I feel many here are being somewhat naive in there criticisms of this “letter”, in that it seems obvious to me that it was not intended to be “like” what is more commonly appears on this site, but is/was an attempt to somehow get a cohesive overview of what has happened in this realm, into the eyeballs of people who have not yet become aware of the extent and depth of (to me) blatant distortion and deception that has been pumped into society through the mass media systems.
And, it seems clear to me, that it is geared to “ease” the target reader (which is not NPR executives or whatever) into the matter slowly and gently (and yes wordily ; ) . . kinda like NPR approaches most anything. Looking at it from an “old hand’s” perspective is just not appropriate, I feel.
And surely most here are aware of difficulty of getting such a general overview into the eyes of busy professionals and academics and the like, who are unfamiliar with “climate science” themselves, and have essentially trusted the establishment “experts” to tell them what is happening.
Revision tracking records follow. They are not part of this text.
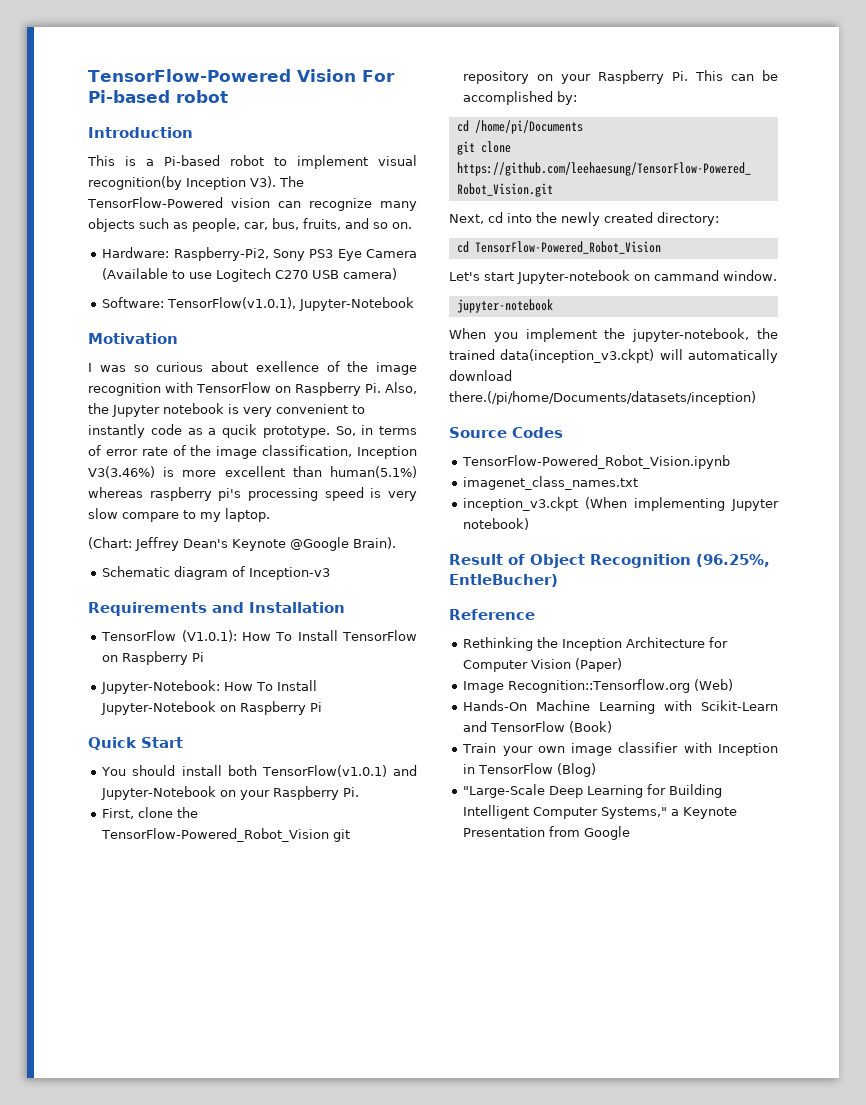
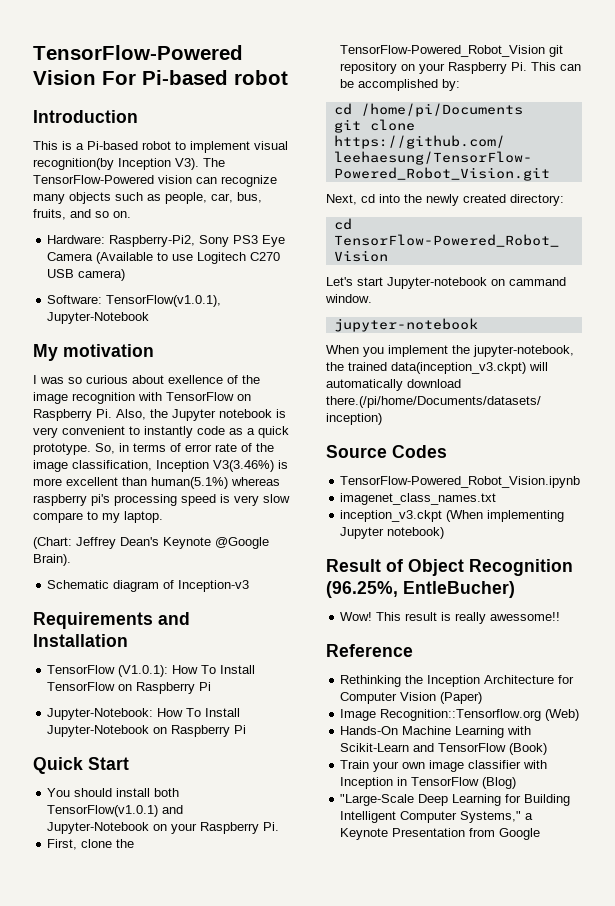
[88,333,178,344] Motivation -> [33,344,154,361] My motivation
[222,424,257,438] qucik -> [258,426,289,438] quick
(558, 580) none -> [340,612,561,624] // Wow! This result is really awessome!!

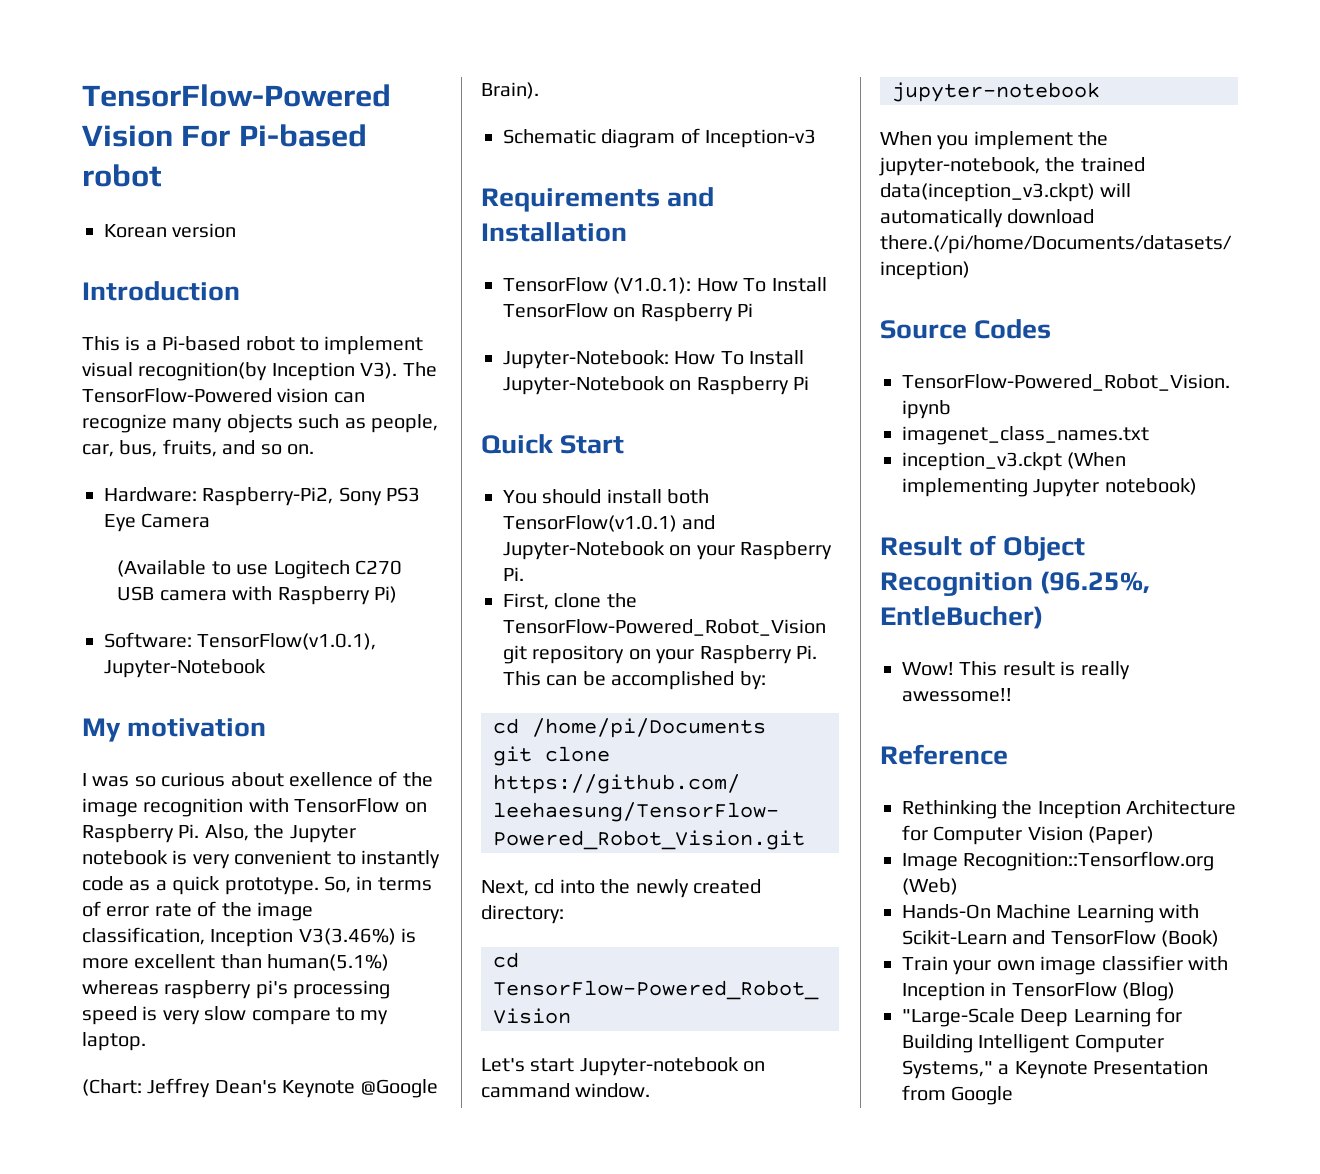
(288, 77) none -> [104,223,237,238] // Korean version
(94, 256) none -> (211, 520) //
[78,269,126,281] camera) -> [159,586,397,605] camera with Raspberry Pi)

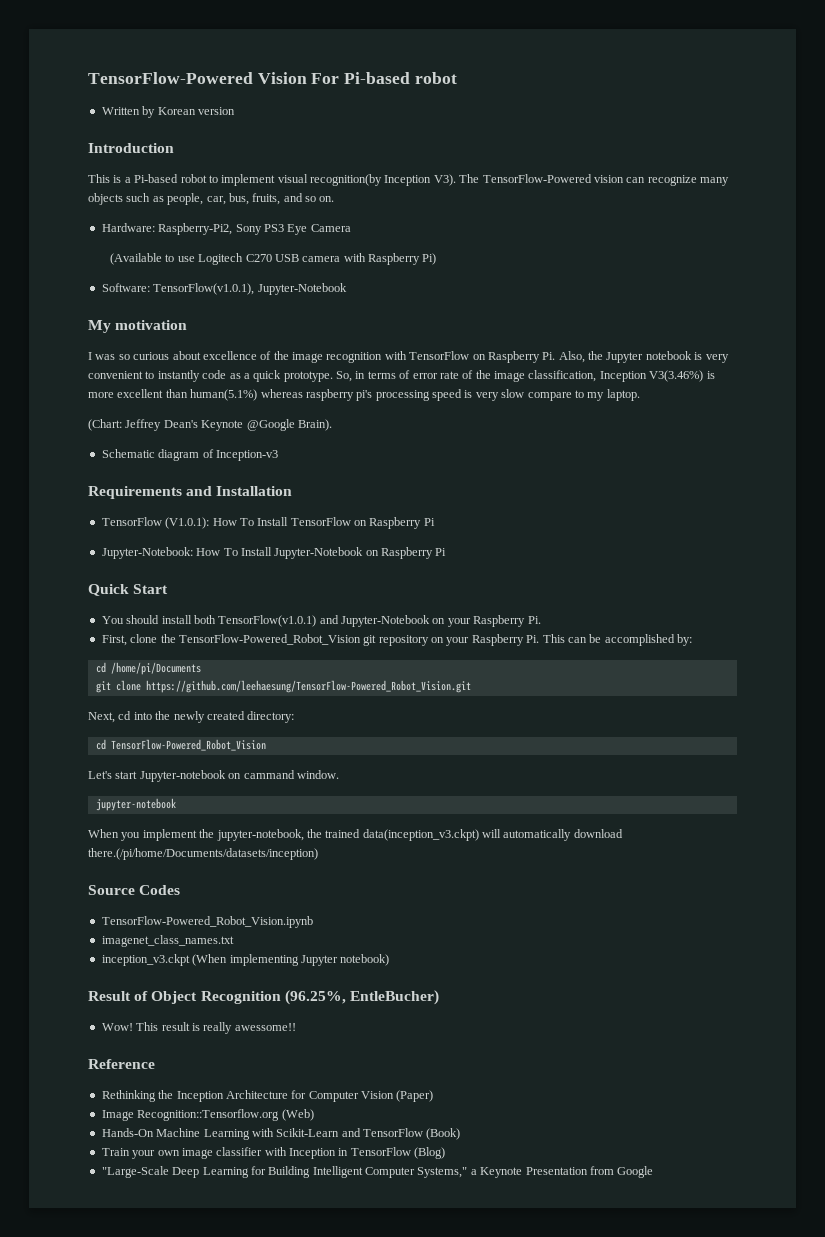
(162, 175) none -> [101,106,156,118] Written by
[289,772,373,787] exellence -> [202,351,257,360] excellence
I notice virtually no one is critical of the “story” the author tells, or the examples and explanations he provides, which if I were he, I would see as the “positive feedback” in the realm which many here are well informed about.
I hope it gets through the gatekeepers at NPR (though I doubt it), and I hope he has sent/will send this to many publications/outlets (appropriately modified), in hope that it gets to some of those target eyeballs, and into the minds which “need” to drop their trust in the “official” presenters and masters of the “short and to the point” BS arts, against whom no “short and to the point” approach has a snowball’s chance in hell, it seems to me, of getting past even the standard “He’s not a climate scientist” first hurdle, we all know it will confront.
(As for the opening “salvo” . . When in Rome, I say.)

John W. Garrett
September 27, 2015 12:20 pm

Wow !!
That is a wonderful and long overdue letter.

John W. Garrett
September 29, 2015 5:45 am

That is a wonderful letter.
Like Dr. Stritmatter, I am involuntarily subjected to incessant daily bombardment by WYPR’s (and, thus, NPR’s) wholly biased climate propaganda broadcasting operation.
Almost needless to say, as a result, they have forfeited the financial contributions I used to make.
In this subject area, WYPR (and NPR) are an embarrassment to the notion of fair, even-handed journalism.